Há uma mulher sentada perto do Farol, ela olha indecisa para um
rapaz negro. Ela levanta-se e o abraça por trás, eles sorriem e ela
ralha com ele por ter demorado tanto; Thiago, ela o chama com um
sotaque carioca. Eles observam confusos o banho de pipoca e a
panelada política que os cerca, correm para uma pousada próxima
e se hospedam por dois dias.
"Senhoras e senhores, crianças e meus prezados jovens detenho
aqui, em minhas mãos, a verdadeira voz do povo e ela diz:
“Todo poder aos militares brasileiros, uni-vos, ó população de todo
o mundo, e lutai para uma nação forte e livre de pestilências
transgressoras da vontade de nosso Senhor Deus’", o soldado
segura um papel pardo e o levanta para a multidão na praça.

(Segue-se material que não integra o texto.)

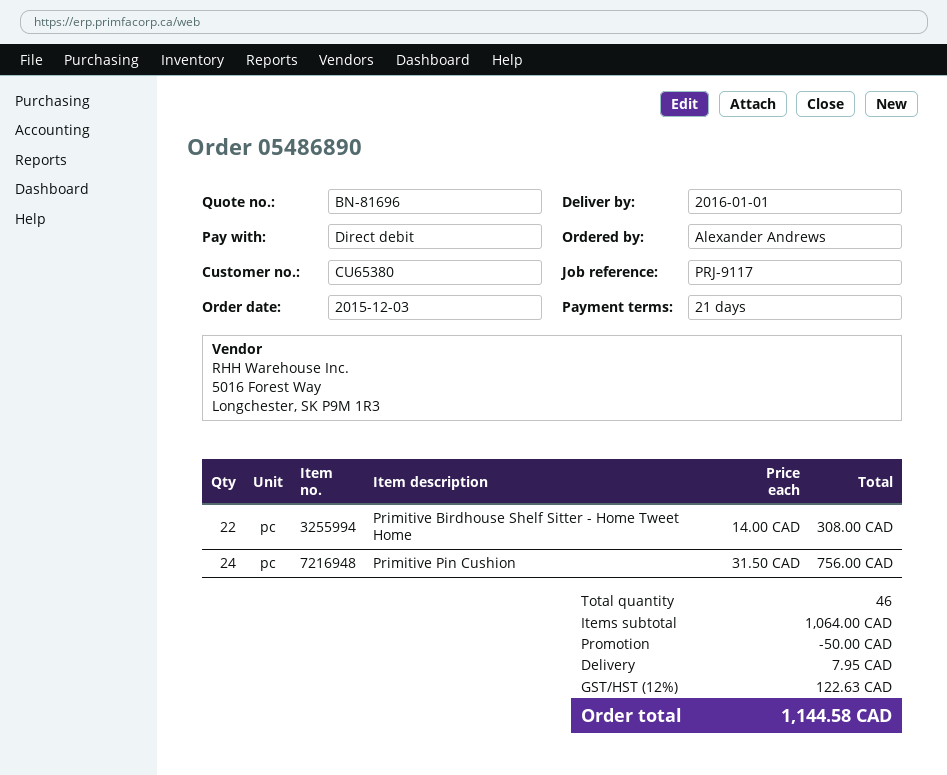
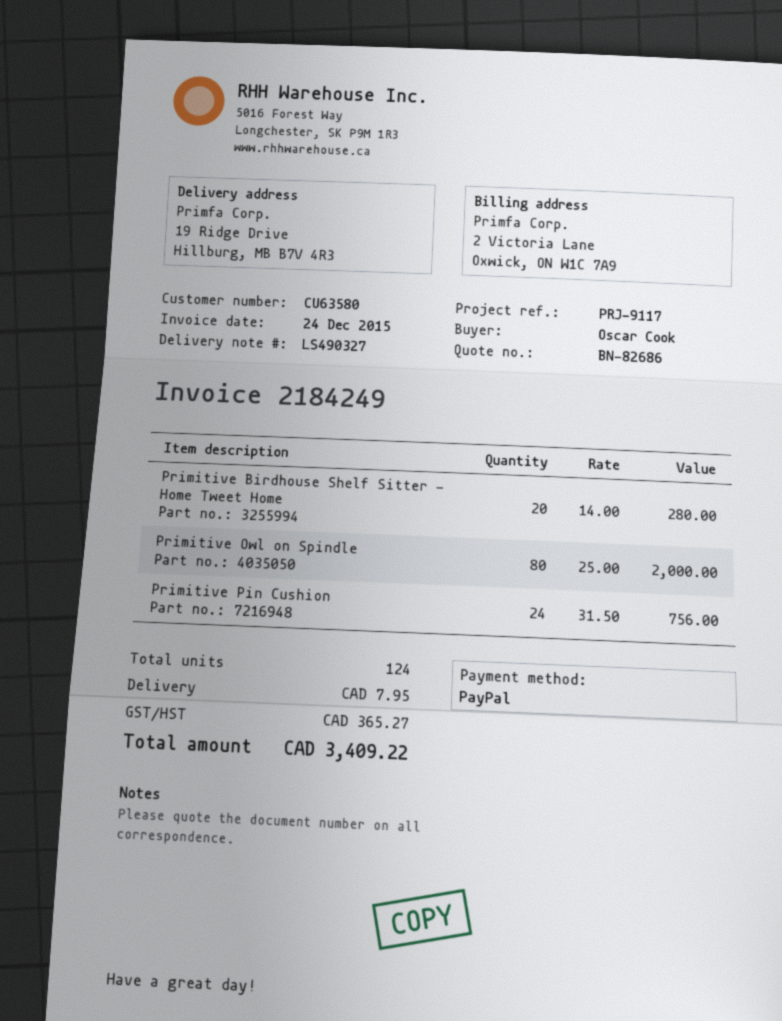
quote number: BN-81696 -> BN-82686
customer number: CU65380 -> CU63580
ordered by: Alexander Andrews -> Oscar Cook
payment method: direct debit -> PayPal
Primitive Birdhouse Shelf Sitter - Home Tweet Home: 22 x 14.00 = 308.00 -> 20 x 14.00 = 280.00
Primitive Owl on Spindle: none -> 80 x 25.00 = 2000.00
total quantity: 46 -> 124
discount: 50.00 -> none
tax: 122.63 -> 365.27
total: 1144.58 -> 3409.22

Thiago grita para que a mulher feche rápido as janelas:
"Eles virão atrás de nós, Débora".
Ela fecha lentamente as cortinas: um toque no tecido áspero, uma
frase inaudível, o silêncio de ambos, os gritos do povo, o povo
levantado tochas e multidões seguindo para o centro; um
centímetro ainda resta de cortina, uma ótima olhada. A visão da
janela é uma fagulha, um vislumbre, um ponto, uma forma, uma
imagem acústica, a estampa assimétrica de rosas, uma
unilateralidade.

09:39
"Encontrei ao acaso o vão de nós,
delatei-me no prosaísmo".
Ando lendo sentimentações; hoje sentei-me na calçada e um
arrepio desesperado tomou forma em mim: o ar ficando mais
espesso, o céu revolto, os menores barulhos audíveis... O mundo é
um monstro tedioso, uma lâmina perfurante que arranha circular e
cíclica. 80’s songs and a countryside view through the window. Last
night i woke up at 4am e rasbiquei centímetros de poesia lusitana:
"Aos fatos a inexatidão,
os cantos de nossas conversas
seguram o tênue:
meandyou sob um sol escaldante
e eu te amo mais
quando tudo amansa e os
nossos corpos casam-se".

09:51
Querido diário:
amargura e crise das nove --- expurgo
do velhos escritos --- falação e
um cigarro LA para o último
sinal: o toque de recolher badala
cinco vezes e depois é catarse:
corpos ensandecidos pela calçada --- arranjo
matrimonial e desemprego --- dez em ponto
e a carne ainda no congelador --- matadouro
454 clandestino do outro lado da rua. Minha
tia morreu ontem, chorei alguns segundos e fiz-me de rancoroso
pelo mundo; uma dor de barriga desatou. Débora elevadíssima in
high heels me espera na porta do hotel, arranhei um sotaque
britânico e meti um s’il vous plâit meio desarranjado. Querido
Ricardo:
Minha mãe vai morrer soon, don’t make
a surprise face! It is not a big thing.
Sadness of seventeen: o mundo meio
blasé. Onze e dois na ponta do relógio de parede; it is time to
measure the infinite by the sounds of your words.